I never wore any Dali perfumes but I liked many of the bottles and even considered buying several perfumes to put those bottles on my dresser display. I still might. Now I have an empty bottle of Laguna on that display tray: I got it (back in my native country 20+ years ago) from a co-worker to whom we gave it as a gift, after she finished it. I must say though that my recollection of that perfume is very different from Jillie’s: the way I remember it, there was nothing aquatic about it. But I’m sure it has been changed so many times in the last almost 30 years, that the discussion is mostly academic: I doubt any of us would ever decide to wear it now. But those bottles are gorgeous, in my opinion.

Vanessa said...

Hi Undina,

Travelling is the stuff of fantasy at the moment, I agree. She is short for 'Sheila'.

As I was looking for that sample of Sweet Milk for you, I chanced across one of Rive Gauche so will try it soon.

Very interesting about your encounter with Dali perfumes, especially Laguna, the same as Jillie, though your takes on it differed slightly.
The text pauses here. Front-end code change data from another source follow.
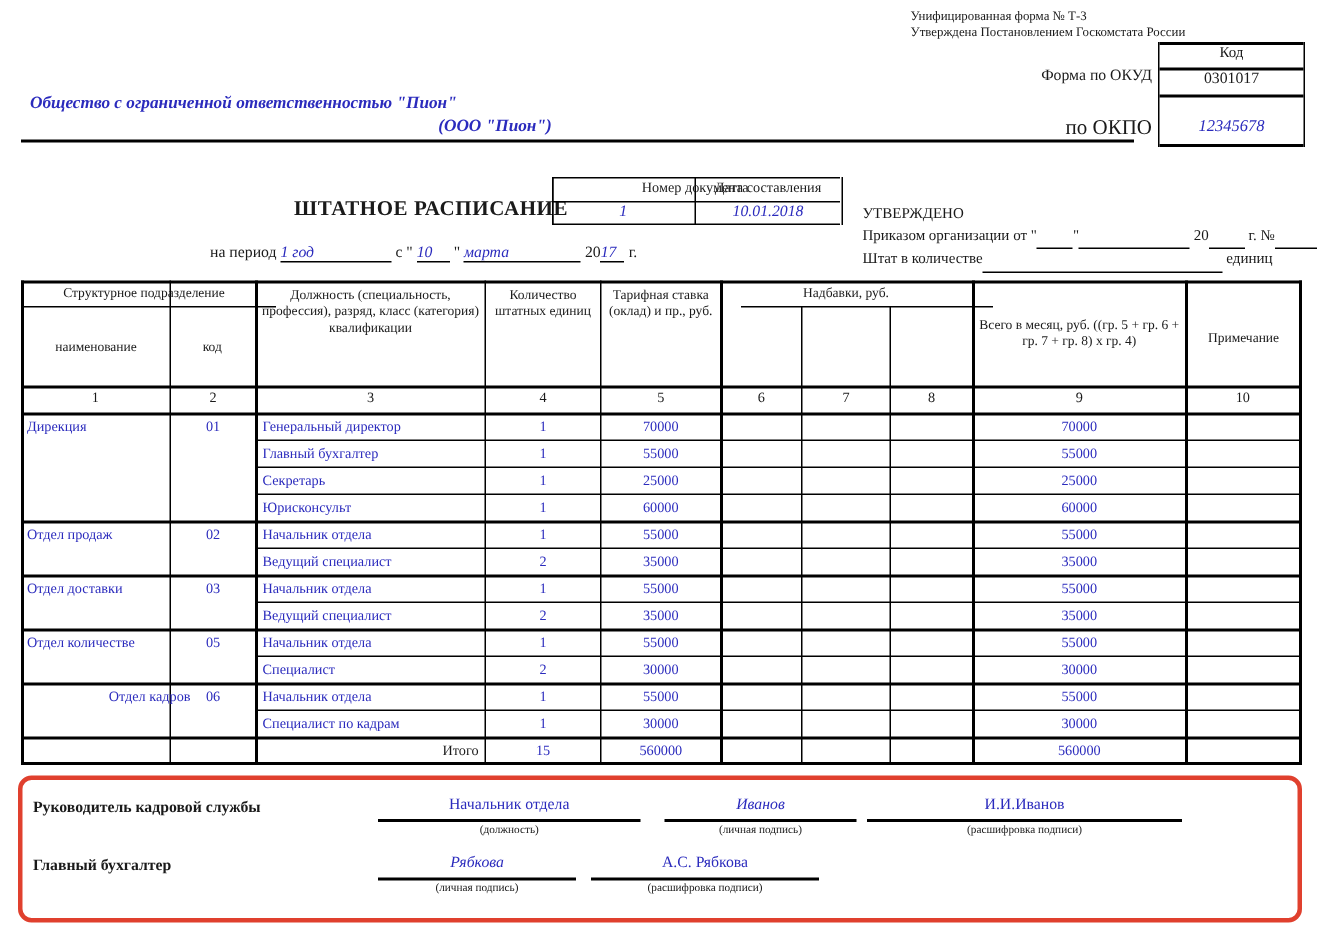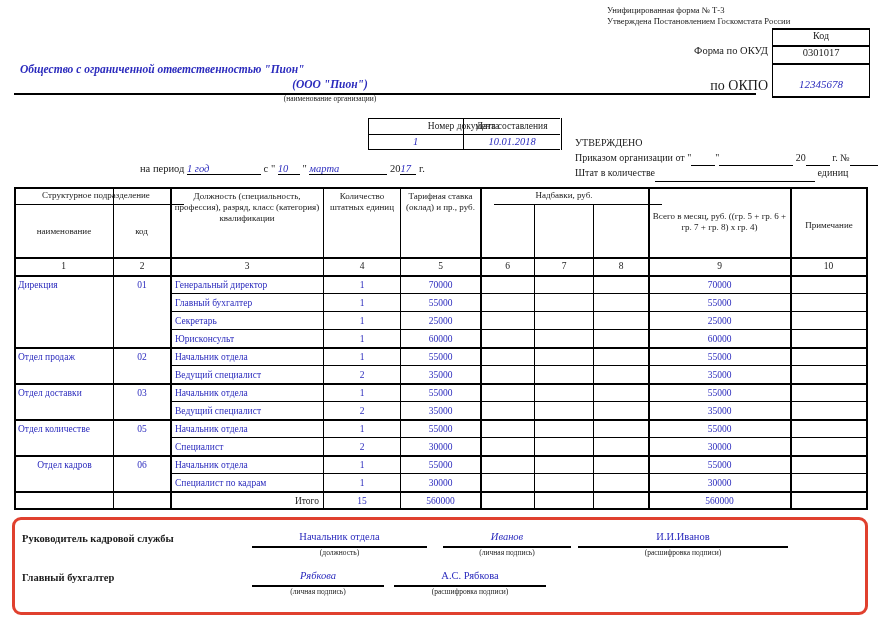--- a/index.html
+++ b/index.html
@@ -90,22 +90,22 @@
     <div class="cb-line" style="top:35px;"></div>
     <div class="cb-line" style="top:68px;"></div>
     <div class="cb-cell" style="top:2px;font-size:10px;">Код</div>
     <div class="cb-cell" style="top:19px;font-size:10.5px;">0301017</div>
     <div class="cb-cell blue ital" style="top:50px;font-size:11px;">12345678</div>
   </div>
 
   <div class="org1 blue ital bold">Общество с ограниченной ответственностью "Пион"</div>
   <div class="org2 blue ital bold">(ООО "Пион")</div>
   <div class="orgrule"></div>
-  <div class="orgcap cap">(наименование организации)</div>
-
+
+  <div class="title">ШТАТНОЕ РАСПИСАНИЕ</div>
 
   <div class="docbox">
     <div class="hline" style="top:0;"></div>
     <div class="hline" style="top:15.5px;"></div>
     <div class="hline" style="top:30.5px;"></div>
     <div class="v" style="left:0;width:0;border-right:none;"></div>
     <div class="v" style="left:0px;width:192px;"></div>
     <div class="abs" style="left:95px;top:0;width:1.3px;height:32px;background:#000;"></div>
     <div class="hd" style="left:0;width:95px;padding-left:48px;">Номер документа</div>
     <div class="hd" style="left:96px;width:96px;">Дата составления</div>
@@ -274,21 +274,21 @@
         <div class="hthin" style="left: 157px; width: 695px; top: 250px; height: 1px;"></div>
         <div class="dcell blue" style="left: 161px; top: 252px; width: 146px; text-align: left;">Специалист</div>
         <div class="dcell blue" style="left: 310px; top: 252px; width: 76px; text-align: center;">2</div>
         <div class="dcell blue" style="left: 387px; top: 252px; width: 79px; text-align: center;">30000</div>
         <div class="dcell blue" style="left: 467px; top: 252px; width: 53px; text-align: center;"></div>
         <div class="dcell blue" style="left: 521px; top: 252px; width: 58px; text-align: center;"></div>
         <div class="dcell blue" style="left: 580px; top: 252px; width: 54px; text-align: center;"></div>
         <div class="dcell blue" style="left: 635px; top: 252px; width: 141px; text-align: center;">30000</div>
         <div class="dcell blue" style="left: 777px; top: 252px; width: 75px; text-align: center;"></div>
         <div class="hthin" style="left: 0px; width: 852px; top: 268px; height: 1.5px;"></div>
-        <div class="dcell blue" style="left: 4px; top: 270px; width: 93px; text-align: center;">Отдел кадров</div>
+        <div class="dcell blue" style="left: 20px; top: 270px; width: 93px; text-align: right;">Отдел кадров</div>
         <div class="dcell blue" style="left: 100px; top: 270px; width: 56px; text-align: center;">06</div>
         <div class="dcell blue" style="left: 161px; top: 270px; width: 146px; text-align: left;">Начальник отдела</div>
         <div class="dcell blue" style="left: 310px; top: 270px; width: 76px; text-align: center;">1</div>
         <div class="dcell blue" style="left: 387px; top: 270px; width: 79px; text-align: center;">55000</div>
         <div class="dcell blue" style="left: 467px; top: 270px; width: 53px; text-align: center;"></div>
         <div class="dcell blue" style="left: 521px; top: 270px; width: 58px; text-align: center;"></div>
         <div class="dcell blue" style="left: 580px; top: 270px; width: 54px; text-align: center;"></div>
         <div class="dcell blue" style="left: 635px; top: 270px; width: 141px; text-align: center;">55000</div>
         <div class="dcell blue" style="left: 777px; top: 270px; width: 75px; text-align: center;"></div>
         <div class="hthin" style="left: 157px; width: 695px; top: 286px; height: 1px;"></div>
For info here is Kevin of NST on the subject of how it smells:

"Laguna was created by perfumer Mark Buxton and lists notes of iris, lily of the valley, rose, pineapple, ambergris and vanilla. I can smell all of those (blatantly synthetic) notes if I strain my nose (‘pineapple’, ‘ambergris’ and see-through ‘vanilla’ stand out), but overall Laguna’s notes seem blended by a hurricane: a "blur" of slightly sweet aromas melding into a watery, fruity, sheer floral concoction, light and airy, but with good lasting power on skin. I don’t find Laguna too feminine for men; the dry-down of ambergris and vanilla (and a note that smells of fresh white bread sprinkled with sugar) sounds heavy but the perfume is “jaunty” — a good choice for warm-weather (and post-exercise) anointment. Though Laguna aims for a marine-beach-y, outdoor vibe, there are no obvious Calone/ozone notes present."